You cannot use getContainer because your command class is not aware of the container.

Make your command extend ContainerAwareCommand

So that you can use getContainer()

 use Symfony\Bundle\FrameworkBundle\Command\ContainerAwareCommand;

Then extends ContainerAwareCommand :

class MyCommand extends ContainerAwareCommand

And then use it wherever you want :

$em     = $this->getContainer()->get('doctrine')->getManager('default');

EDIT thanks to @tomáš-votruba :

HOWEVER ContainerAware is deprecated in Symfony 4:

Using the EntityManager by injecting it :

So instead of forcefully getting the entity manager with the container, inject in your constructor instead and extend Command by using your command as a service:

namespace App\Command;

use Doctrine\Common\Persistence\ObjectManager;
use Symfony\Component\Console\Command\Command;

class MyCommand extends Command {

//add $entityManager attribute

private $entityManager;

public function __construct(ObjectManager $entityManager)
{
    $this->entityManager= $entityManager;

    // you *must* call the parent constructor
    parent::__construct();
}

As you can see in the constructor, we are injecting the entityManager with ObjectManager which is an interface whereas EntityManager is its ORM implementation, you can do it if you use the default services.yml or one that is set up for autowiring :

# config/services.yaml
services:
    # default configuration for services in *this* file
    _defaults:
        autowire: true      # Automatically injects dependencies in your services.
        autoconfigure: true # Automatically registers your services as commands, event subscribers, etc.
        public: false       # Allows optimizing the container by removing unused services; this also means
                            # fetching services directly from the container via $container->get() won't work.
                            # The best practice is to be explicit about your dependencies anyway.

3 Comments

This is the worst you can do.
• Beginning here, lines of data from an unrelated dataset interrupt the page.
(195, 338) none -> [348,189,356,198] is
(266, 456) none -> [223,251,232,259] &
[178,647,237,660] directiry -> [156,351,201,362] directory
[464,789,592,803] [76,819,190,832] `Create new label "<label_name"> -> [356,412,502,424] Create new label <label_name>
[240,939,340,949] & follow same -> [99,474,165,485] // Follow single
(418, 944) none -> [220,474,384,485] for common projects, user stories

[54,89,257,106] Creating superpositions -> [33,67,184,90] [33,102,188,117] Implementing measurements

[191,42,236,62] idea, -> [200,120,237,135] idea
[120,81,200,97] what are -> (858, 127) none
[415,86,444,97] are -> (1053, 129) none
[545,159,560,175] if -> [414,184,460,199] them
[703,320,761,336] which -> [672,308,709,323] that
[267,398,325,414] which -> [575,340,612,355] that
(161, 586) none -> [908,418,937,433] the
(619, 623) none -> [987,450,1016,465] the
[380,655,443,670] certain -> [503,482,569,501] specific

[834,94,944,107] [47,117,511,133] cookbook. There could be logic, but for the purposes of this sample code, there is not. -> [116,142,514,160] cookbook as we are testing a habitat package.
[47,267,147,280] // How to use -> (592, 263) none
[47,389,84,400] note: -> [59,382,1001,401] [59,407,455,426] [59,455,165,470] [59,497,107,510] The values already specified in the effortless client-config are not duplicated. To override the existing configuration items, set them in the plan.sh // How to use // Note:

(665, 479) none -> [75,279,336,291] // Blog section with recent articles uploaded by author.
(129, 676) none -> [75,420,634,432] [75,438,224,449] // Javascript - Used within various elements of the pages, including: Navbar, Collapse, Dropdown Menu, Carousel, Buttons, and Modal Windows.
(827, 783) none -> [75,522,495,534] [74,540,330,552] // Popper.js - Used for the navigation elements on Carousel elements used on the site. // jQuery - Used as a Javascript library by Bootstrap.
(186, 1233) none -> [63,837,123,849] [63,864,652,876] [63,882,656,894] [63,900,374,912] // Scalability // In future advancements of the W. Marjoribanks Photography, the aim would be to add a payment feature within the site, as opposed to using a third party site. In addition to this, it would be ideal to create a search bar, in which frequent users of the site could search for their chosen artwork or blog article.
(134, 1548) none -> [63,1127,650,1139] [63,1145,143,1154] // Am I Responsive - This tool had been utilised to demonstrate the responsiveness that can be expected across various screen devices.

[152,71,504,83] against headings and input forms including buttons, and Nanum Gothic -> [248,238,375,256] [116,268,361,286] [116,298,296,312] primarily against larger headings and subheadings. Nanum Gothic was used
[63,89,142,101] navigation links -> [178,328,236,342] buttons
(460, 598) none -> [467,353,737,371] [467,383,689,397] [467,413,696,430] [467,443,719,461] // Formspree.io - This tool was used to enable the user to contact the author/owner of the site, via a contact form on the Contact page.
Symfony is going away from this approach last 3 years. Use constructor injection
Yep. What Tomas said. The ContainerAwareCommand class is depreciated in S4 and will probably go away completely in S5. Injection is your friend.
@DylanKas Thanks for the update, I've noticed just now your comment :D
0

I would suggest to not inherit from "ContainerAwareCommand" and use "extends Command" again. Generally you should define your command as a service and use dependency injection instead of use "get()" via the container. Just use __constructor injection. That's the way to go, also for commands.

This is how Symfony would suggest it:

https://symfony.com/doc/current/console/commands_as_services.html

3 Comments

This right, but not clear. I prefer more specific response with example. See stackoverflow.com/a/55849164/1348344
Ok i understand. It was the first post and i will explain a lil more in the next ones!
Specific as "with code example". I know what you mean, because I already know the meaning of these words. But if I read your reply asking for this, it's difficult to connect the code with it. Also "Just use __constructor injection.", the author already did it "Also, injecting Doctrine\ORM\EntityManager in __construct() didn't work."